А затем счастье стало явью. Оно снизошло на него во всей своей святости, со всеми восторгами, с тайным испугом и трепетом, с внезапно стесняющими горло рыданиями, дурманящее, неисчерпаемое… Правда, дешевенькие скрипки оркестрантов слегка сфальшивили в увертюре, а челн, в котором стоял толстый, чванливый на вид человек с окладистой светлой бородой, выплыл из-за кулис какими-то рывками… Кроме того, в соседней ложе оказался опекун Ганно, г-н Стефан Кистенмакер; он ворчливо буркнул, что нечего мальчика отвлекать от его обязанностей такими развлечениями! Ах, не все ли равно: сладостное, просветленное великолепие, которому внимал Ганно, возносило его над всеми этими мелочами.

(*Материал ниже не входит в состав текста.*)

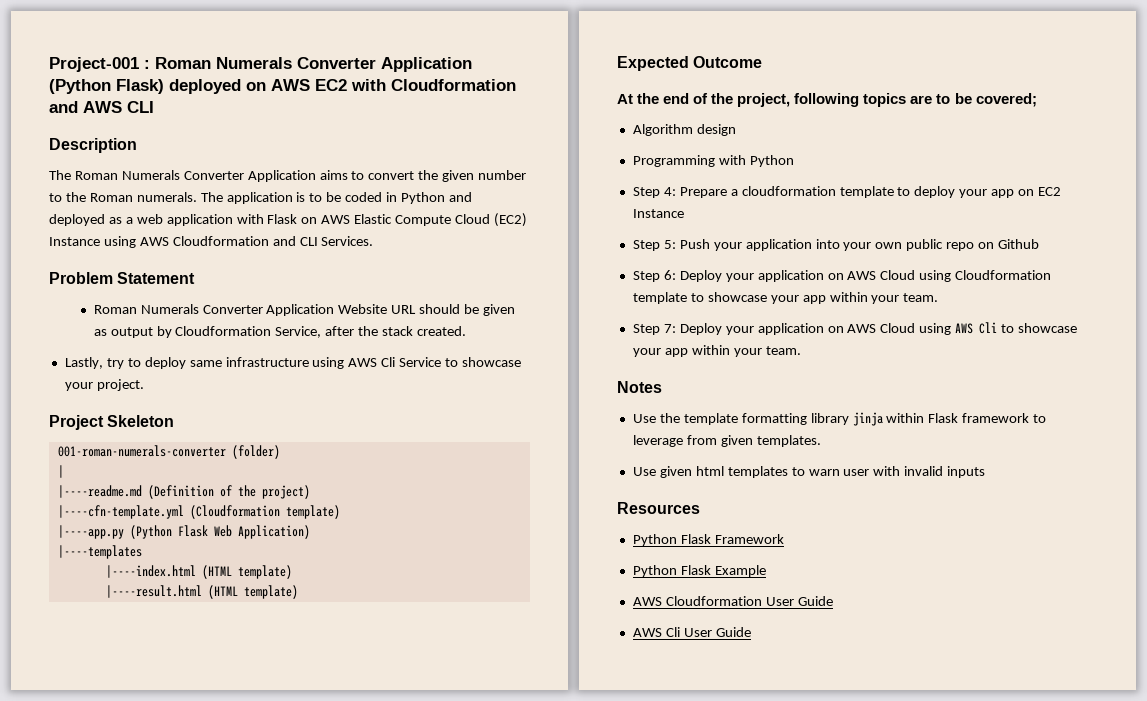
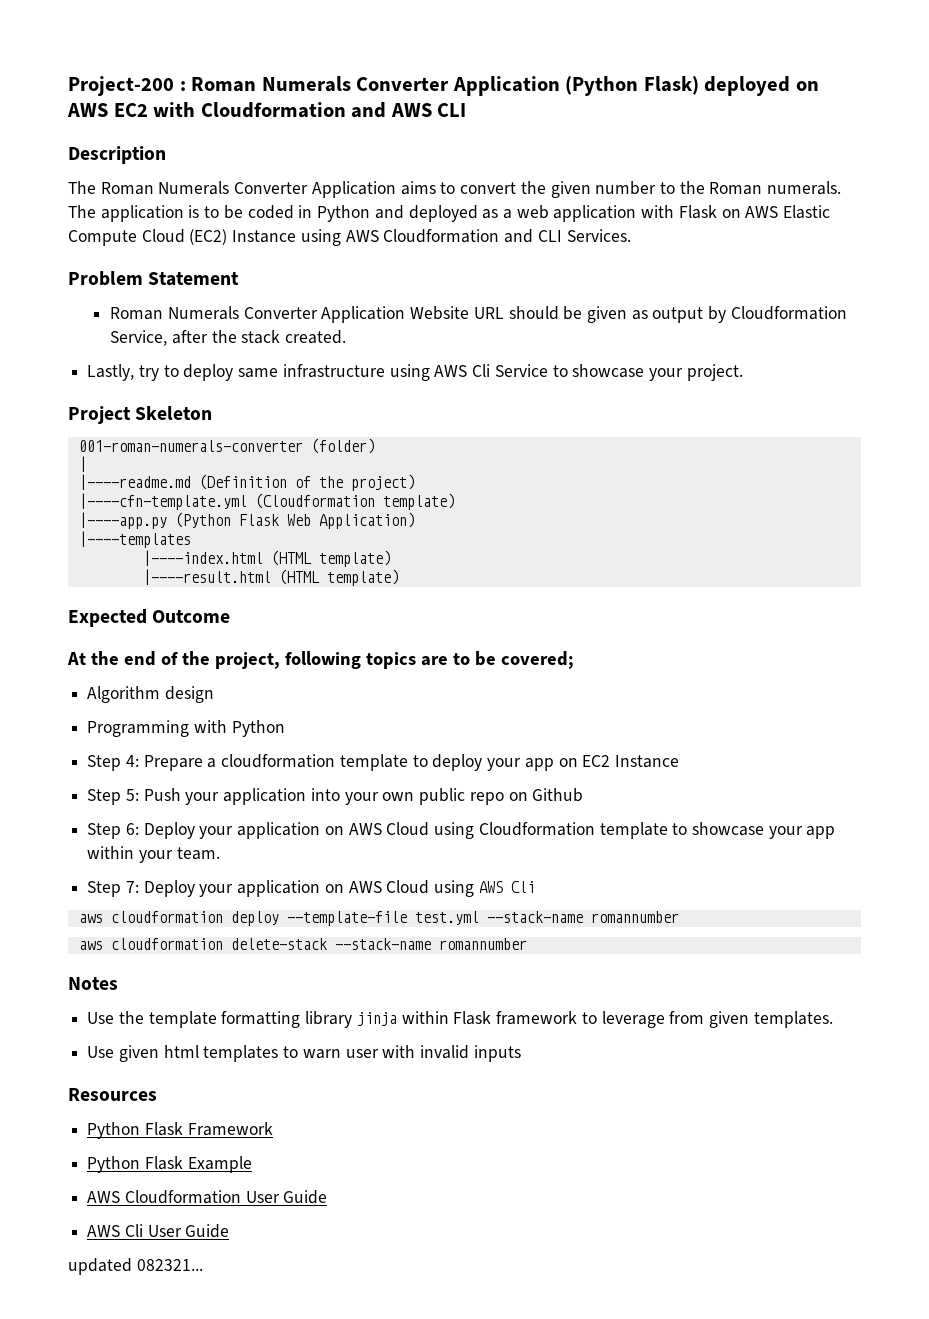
[49,57,139,72] Project-001 -> [68,76,174,96] Project-200
[1001,323,1078,333] [632,345,801,357] to showcase your app within your team. -> [78,911,679,926] [78,938,527,950] // aws cloudformation deploy --template-file test.yml --stack-name romannumber // aws cloudformation delete-stack --stack-name romannumber
(751, 632) none -> [68,1258,203,1275] // updated 082321...

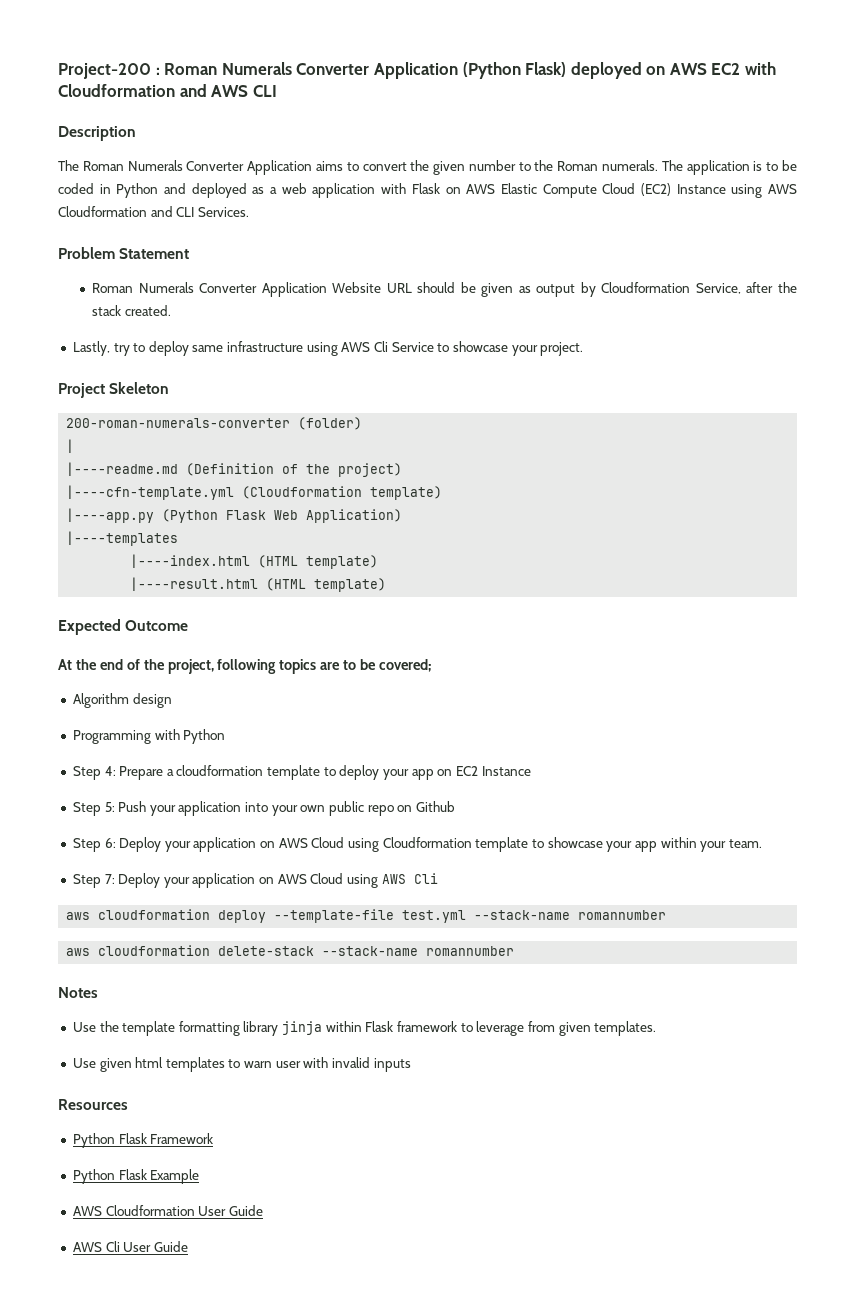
[78,440,303,452] 001-roman-numerals-converter -> [66,418,291,428] 200-roman-numerals-converter
[68,1258,203,1275] // updated 082321... -> (188, 1246) none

Но все-таки конец наступил. Певучее, мерцающее счастье смолкло, потухло. С пылающим лицом вернулся Ганно в свою комнату… и вдруг понял, что лишь несколько часов сна отделяют его от серых будней. Он опять, как это часто с ним случалось, совершенно пал духом. Снова почувствовал, как больно ранит красота, в какие бездны стыда и страстного отчаяния повергает она человека, без остатка пожирая его мужество, его пригодность к обыденной жизни. И такой безнадежностью, таким тяжким камнем легло на него это сознание, что ему вновь подумалось: нет, не одни только личные горести пригибают его к земле; тяжкое бремя с первых дней жизни гнетет его душу и когда-нибудь совсем придавит ее.
Потом он завел будильник и уснул глубоким, мертвенным сном, каким спит тот, кто хотел бы никогда не просыпаться. И вот уже понедельник, вот уже шесть часов, а он ни одного урока не приготовил!
Ганно приподнялся и зажег свечу на ночном столике. Но так как руки и плечи у него тотчас же застыли от холода, откинулся назад и снова натянул на себя одеяло.